[Source data]

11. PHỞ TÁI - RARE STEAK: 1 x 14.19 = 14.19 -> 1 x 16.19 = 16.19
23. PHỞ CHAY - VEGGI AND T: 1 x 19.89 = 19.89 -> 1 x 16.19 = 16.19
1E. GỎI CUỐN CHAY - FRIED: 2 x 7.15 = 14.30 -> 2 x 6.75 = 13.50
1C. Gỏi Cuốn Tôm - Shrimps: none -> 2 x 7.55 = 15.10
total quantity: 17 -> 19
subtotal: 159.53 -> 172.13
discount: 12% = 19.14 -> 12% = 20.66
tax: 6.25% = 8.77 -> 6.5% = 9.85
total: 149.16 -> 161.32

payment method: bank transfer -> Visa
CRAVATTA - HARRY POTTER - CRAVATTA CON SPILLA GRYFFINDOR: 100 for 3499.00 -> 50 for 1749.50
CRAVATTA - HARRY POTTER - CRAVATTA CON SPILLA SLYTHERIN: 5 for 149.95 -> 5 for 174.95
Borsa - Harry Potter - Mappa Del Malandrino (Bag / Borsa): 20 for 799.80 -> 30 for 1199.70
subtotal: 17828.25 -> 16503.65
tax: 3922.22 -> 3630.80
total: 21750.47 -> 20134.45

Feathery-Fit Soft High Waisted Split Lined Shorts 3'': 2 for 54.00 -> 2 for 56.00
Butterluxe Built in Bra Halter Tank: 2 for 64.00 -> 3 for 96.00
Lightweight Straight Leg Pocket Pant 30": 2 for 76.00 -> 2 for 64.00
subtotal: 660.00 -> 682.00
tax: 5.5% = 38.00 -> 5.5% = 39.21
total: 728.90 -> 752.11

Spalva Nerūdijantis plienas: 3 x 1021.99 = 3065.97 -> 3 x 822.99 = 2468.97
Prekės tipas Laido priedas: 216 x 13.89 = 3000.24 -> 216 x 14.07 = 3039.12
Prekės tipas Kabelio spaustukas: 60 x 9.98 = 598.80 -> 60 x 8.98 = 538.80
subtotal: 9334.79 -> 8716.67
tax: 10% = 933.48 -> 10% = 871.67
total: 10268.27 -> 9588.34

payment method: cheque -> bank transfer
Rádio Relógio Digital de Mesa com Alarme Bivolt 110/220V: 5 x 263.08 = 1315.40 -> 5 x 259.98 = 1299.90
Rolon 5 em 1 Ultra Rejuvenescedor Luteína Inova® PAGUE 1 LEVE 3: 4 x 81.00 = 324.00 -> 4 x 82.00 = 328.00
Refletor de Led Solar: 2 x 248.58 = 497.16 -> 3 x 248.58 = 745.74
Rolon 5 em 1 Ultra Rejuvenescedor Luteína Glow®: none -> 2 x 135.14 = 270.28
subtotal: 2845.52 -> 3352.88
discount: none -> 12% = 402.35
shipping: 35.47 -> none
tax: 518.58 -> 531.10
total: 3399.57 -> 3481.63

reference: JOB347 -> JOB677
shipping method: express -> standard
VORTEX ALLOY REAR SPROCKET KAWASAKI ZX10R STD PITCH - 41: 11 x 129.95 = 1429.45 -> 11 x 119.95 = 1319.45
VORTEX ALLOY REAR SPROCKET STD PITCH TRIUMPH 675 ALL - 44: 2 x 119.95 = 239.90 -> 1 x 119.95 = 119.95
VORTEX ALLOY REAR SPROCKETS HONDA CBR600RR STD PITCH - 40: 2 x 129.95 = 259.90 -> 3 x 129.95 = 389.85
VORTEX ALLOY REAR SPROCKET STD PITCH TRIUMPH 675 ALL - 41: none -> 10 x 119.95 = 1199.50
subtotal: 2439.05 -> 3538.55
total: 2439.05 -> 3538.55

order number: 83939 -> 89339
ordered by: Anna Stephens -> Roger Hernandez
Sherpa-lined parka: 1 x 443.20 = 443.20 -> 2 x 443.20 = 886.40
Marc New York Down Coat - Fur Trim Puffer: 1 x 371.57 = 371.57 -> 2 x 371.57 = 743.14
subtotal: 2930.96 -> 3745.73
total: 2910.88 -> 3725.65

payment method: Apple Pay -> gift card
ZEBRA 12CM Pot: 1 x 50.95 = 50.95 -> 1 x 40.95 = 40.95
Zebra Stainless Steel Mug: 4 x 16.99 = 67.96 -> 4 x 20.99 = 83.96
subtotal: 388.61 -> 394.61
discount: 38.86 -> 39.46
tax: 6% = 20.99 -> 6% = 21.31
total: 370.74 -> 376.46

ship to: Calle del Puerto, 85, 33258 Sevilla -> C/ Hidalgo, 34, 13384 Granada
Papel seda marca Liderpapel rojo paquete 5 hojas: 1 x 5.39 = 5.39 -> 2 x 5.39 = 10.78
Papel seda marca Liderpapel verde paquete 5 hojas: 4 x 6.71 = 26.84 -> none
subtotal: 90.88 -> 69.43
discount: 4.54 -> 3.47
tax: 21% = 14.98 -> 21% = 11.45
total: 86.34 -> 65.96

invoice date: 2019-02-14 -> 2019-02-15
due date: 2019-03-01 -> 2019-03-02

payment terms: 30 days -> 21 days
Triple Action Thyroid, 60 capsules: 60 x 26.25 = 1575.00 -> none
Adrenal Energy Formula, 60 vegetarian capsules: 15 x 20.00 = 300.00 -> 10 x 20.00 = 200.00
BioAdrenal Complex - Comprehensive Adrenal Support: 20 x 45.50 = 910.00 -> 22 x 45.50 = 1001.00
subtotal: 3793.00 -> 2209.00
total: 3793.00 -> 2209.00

[/Source data]

§ Task:
Output the listing above exactly as it appears.

§ Task answer:
11. PHỞ TÁI - RARE STEAK: 1 x 14.19 = 14.19 -> 1 x 16.19 = 16.19
23. PHỞ CHAY - VEGGI AND T: 1 x 19.89 = 19.89 -> 1 x 16.19 = 16.19
1E. GỎI CUỐN CHAY - FRIED: 2 x 7.15 = 14.30 -> 2 x 6.75 = 13.50
1C. Gỏi Cuốn Tôm - Shrimps: none -> 2 x 7.55 = 15.10
total quantity: 17 -> 19
subtotal: 159.53 -> 172.13
discount: 12% = 19.14 -> 12% = 20.66
tax: 6.25% = 8.77 -> 6.5% = 9.85
total: 149.16 -> 161.32

payment method: bank transfer -> Visa
CRAVATTA - HARRY POTTER - CRAVATTA CON SPILLA GRYFFINDOR: 100 for 3499.00 -> 50 for 1749.50
CRAVATTA - HARRY POTTER - CRAVATTA CON SPILLA SLYTHERIN: 5 for 149.95 -> 5 for 174.95
Borsa - Harry Potter - Mappa Del Malandrino (Bag / Borsa): 20 for 799.80 -> 30 for 1199.70
subtotal: 17828.25 -> 16503.65
tax: 3922.22 -> 3630.80
total: 21750.47 -> 20134.45

Feathery-Fit Soft High Waisted Split Lined Shorts 3'': 2 for 54.00 -> 2 for 56.00
Butterluxe Built in Bra Halter Tank: 2 for 64.00 -> 3 for 96.00
Lightweight Straight Leg Pocket Pant 30": 2 for 76.00 -> 2 for 64.00
subtotal: 660.00 -> 682.00
tax: 5.5% = 38.00 -> 5.5% = 39.21
total: 728.90 -> 752.11

Spalva Nerūdijantis plienas: 3 x 1021.99 = 3065.97 -> 3 x 822.99 = 2468.97
Prekės tipas Laido priedas: 216 x 13.89 = 3000.24 -> 216 x 14.07 = 3039.12
Prekės tipas Kabelio spaustukas: 60 x 9.98 = 598.80 -> 60 x 8.98 = 538.80
subtotal: 9334.79 -> 8716.67
tax: 10% = 933.48 -> 10% = 871.67
total: 10268.27 -> 9588.34

payment method: cheque -> bank transfer
Rádio Relógio Digital de Mesa com Alarme Bivolt 110/220V: 5 x 263.08 = 1315.40 -> 5 x 259.98 = 1299.90
Rolon 5 em 1 Ultra Rejuvenescedor Luteína Inova® PAGUE 1 LEVE 3: 4 x 81.00 = 324.00 -> 4 x 82.00 = 328.00
Refletor de Led Solar: 2 x 248.58 = 497.16 -> 3 x 248.58 = 745.74
Rolon 5 em 1 Ultra Rejuvenescedor Luteína Glow®: none -> 2 x 135.14 = 270.28
subtotal: 2845.52 -> 3352.88
discount: none -> 12% = 402.35
shipping: 35.47 -> none
tax: 518.58 -> 531.10
total: 3399.57 -> 3481.63

reference: JOB347 -> JOB677
shipping method: express -> standard
VORTEX ALLOY REAR SPROCKET KAWASAKI ZX10R STD PITCH - 41: 11 x 129.95 = 1429.45 -> 11 x 119.95 = 1319.45
VORTEX ALLOY REAR SPROCKET STD PITCH TRIUMPH 675 ALL - 44: 2 x 119.95 = 239.90 -> 1 x 119.95 = 119.95
VORTEX ALLOY REAR SPROCKETS HONDA CBR600RR STD PITCH - 40: 2 x 129.95 = 259.90 -> 3 x 129.95 = 389.85
VORTEX ALLOY REAR SPROCKET STD PITCH TRIUMPH 675 ALL - 41: none -> 10 x 119.95 = 1199.50
subtotal: 2439.05 -> 3538.55
total: 2439.05 -> 3538.55

order number: 83939 -> 89339
ordered by: Anna Stephens -> Roger Hernandez
Sherpa-lined parka: 1 x 443.20 = 443.20 -> 2 x 443.20 = 886.40
Marc New York Down Coat - Fur Trim Puffer: 1 x 371.57 = 371.57 -> 2 x 371.57 = 743.14
subtotal: 2930.96 -> 3745.73
total: 2910.88 -> 3725.65

payment method: Apple Pay -> gift card
ZEBRA 12CM Pot: 1 x 50.95 = 50.95 -> 1 x 40.95 = 40.95
Zebra Stainless Steel Mug: 4 x 16.99 = 67.96 -> 4 x 20.99 = 83.96
subtotal: 388.61 -> 394.61
discount: 38.86 -> 39.46
tax: 6% = 20.99 -> 6% = 21.31
total: 370.74 -> 376.46

ship to: Calle del Puerto, 85, 33258 Sevilla -> C/ Hidalgo, 34, 13384 Granada
Papel seda marca Liderpapel rojo paquete 5 hojas: 1 x 5.39 = 5.39 -> 2 x 5.39 = 10.78
Papel seda marca Liderpapel verde paquete 5 hojas: 4 x 6.71 = 26.84 -> none
subtotal: 90.88 -> 69.43
discount: 4.54 -> 3.47
tax: 21% = 14.98 -> 21% = 11.45
total: 86.34 -> 65.96

invoice date: 2019-02-14 -> 2019-02-15
due date: 2019-03-01 -> 2019-03-02

payment terms: 30 days -> 21 days
Triple Action Thyroid, 60 capsules: 60 x 26.25 = 1575.00 -> none
Adrenal Energy Formula, 60 vegetarian capsules: 15 x 20.00 = 300.00 -> 10 x 20.00 = 200.00
BioAdrenal Complex - Comprehensive Adrenal Support: 20 x 45.50 = 910.00 -> 22 x 45.50 = 1001.00
subtotal: 3793.00 -> 2209.00
total: 3793.00 -> 2209.00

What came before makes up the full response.